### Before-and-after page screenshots

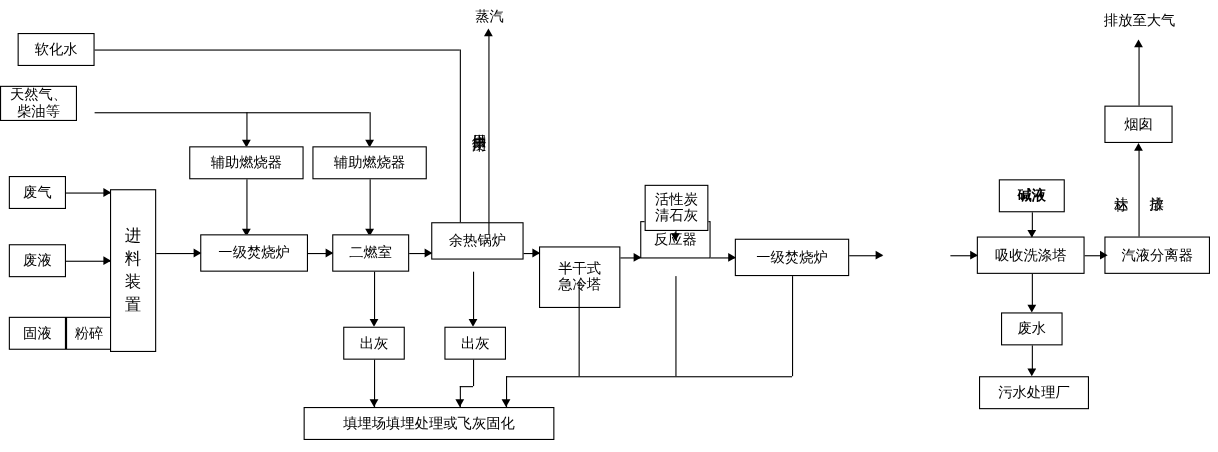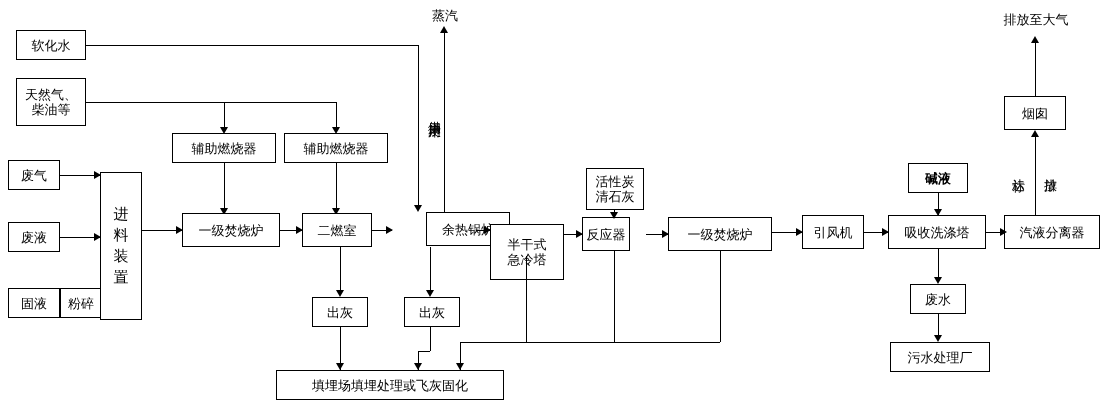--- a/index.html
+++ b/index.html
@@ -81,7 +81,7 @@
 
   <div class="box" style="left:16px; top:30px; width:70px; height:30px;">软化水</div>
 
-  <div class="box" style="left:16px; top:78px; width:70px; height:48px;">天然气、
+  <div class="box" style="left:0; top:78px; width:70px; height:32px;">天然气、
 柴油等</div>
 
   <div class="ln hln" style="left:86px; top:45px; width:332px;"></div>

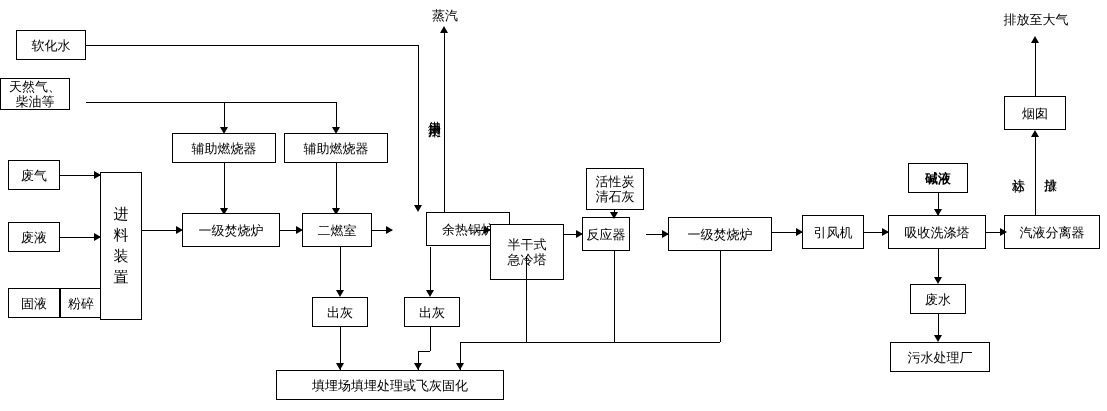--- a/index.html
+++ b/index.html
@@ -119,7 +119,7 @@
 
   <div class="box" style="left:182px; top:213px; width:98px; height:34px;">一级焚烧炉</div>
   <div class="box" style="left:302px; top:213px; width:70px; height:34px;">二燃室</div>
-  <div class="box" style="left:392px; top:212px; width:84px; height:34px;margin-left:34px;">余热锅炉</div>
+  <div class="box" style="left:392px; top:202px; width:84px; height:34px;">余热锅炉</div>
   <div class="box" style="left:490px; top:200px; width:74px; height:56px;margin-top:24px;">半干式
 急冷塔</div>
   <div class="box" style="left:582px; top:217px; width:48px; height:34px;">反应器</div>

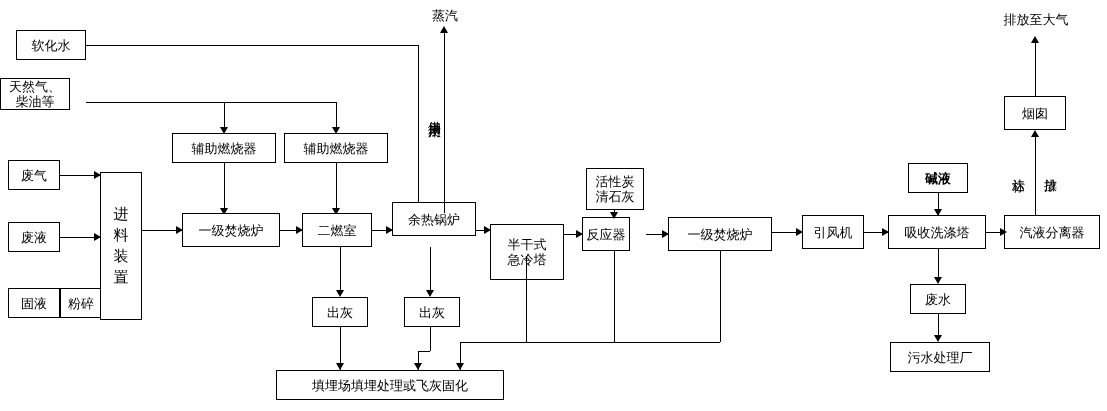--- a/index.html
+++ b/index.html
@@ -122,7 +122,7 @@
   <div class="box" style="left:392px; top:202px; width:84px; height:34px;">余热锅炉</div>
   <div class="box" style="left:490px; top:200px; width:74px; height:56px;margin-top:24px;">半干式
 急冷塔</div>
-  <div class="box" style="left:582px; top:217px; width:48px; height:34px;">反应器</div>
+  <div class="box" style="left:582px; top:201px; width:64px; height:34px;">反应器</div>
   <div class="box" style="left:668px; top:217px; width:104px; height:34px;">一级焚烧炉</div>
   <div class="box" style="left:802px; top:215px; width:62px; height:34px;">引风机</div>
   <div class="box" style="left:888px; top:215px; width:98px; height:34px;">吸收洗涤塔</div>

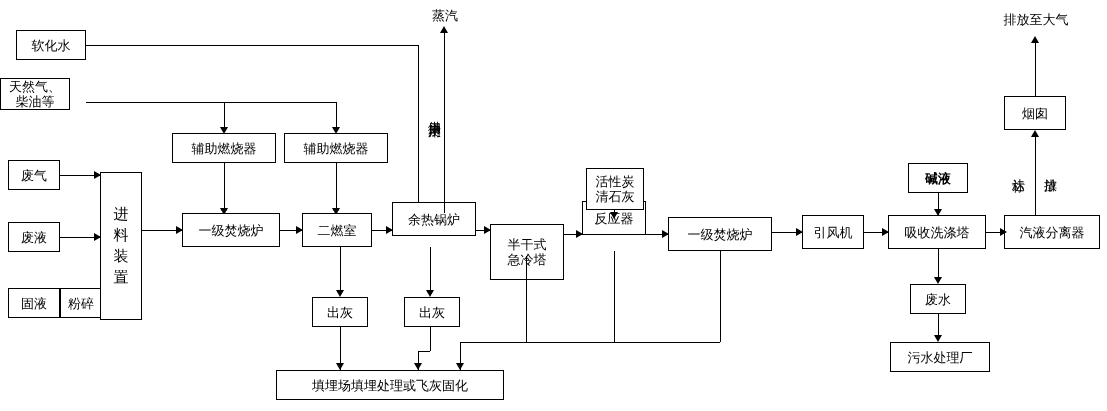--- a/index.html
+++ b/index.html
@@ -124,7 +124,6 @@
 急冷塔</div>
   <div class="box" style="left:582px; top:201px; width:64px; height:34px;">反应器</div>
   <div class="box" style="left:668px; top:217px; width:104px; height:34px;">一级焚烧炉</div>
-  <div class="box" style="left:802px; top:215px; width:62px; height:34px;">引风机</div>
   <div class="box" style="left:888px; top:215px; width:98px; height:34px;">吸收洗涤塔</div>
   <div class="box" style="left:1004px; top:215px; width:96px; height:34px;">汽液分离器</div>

### Problem requirements
Copy out each line of the entries that holds "余热锅炉".

### Expected output
-  <div class="box" style="left:392px; top:212px; width:84px; height:34px;margin-left:34px;">余热锅炉</div>
+  <div class="box" style="left:392px; top:202px; width:84px; height:34px;">余热锅炉</div>
   <div class="box" style="left:392px; top:202px; width:84px; height:34px;">余热锅炉</div>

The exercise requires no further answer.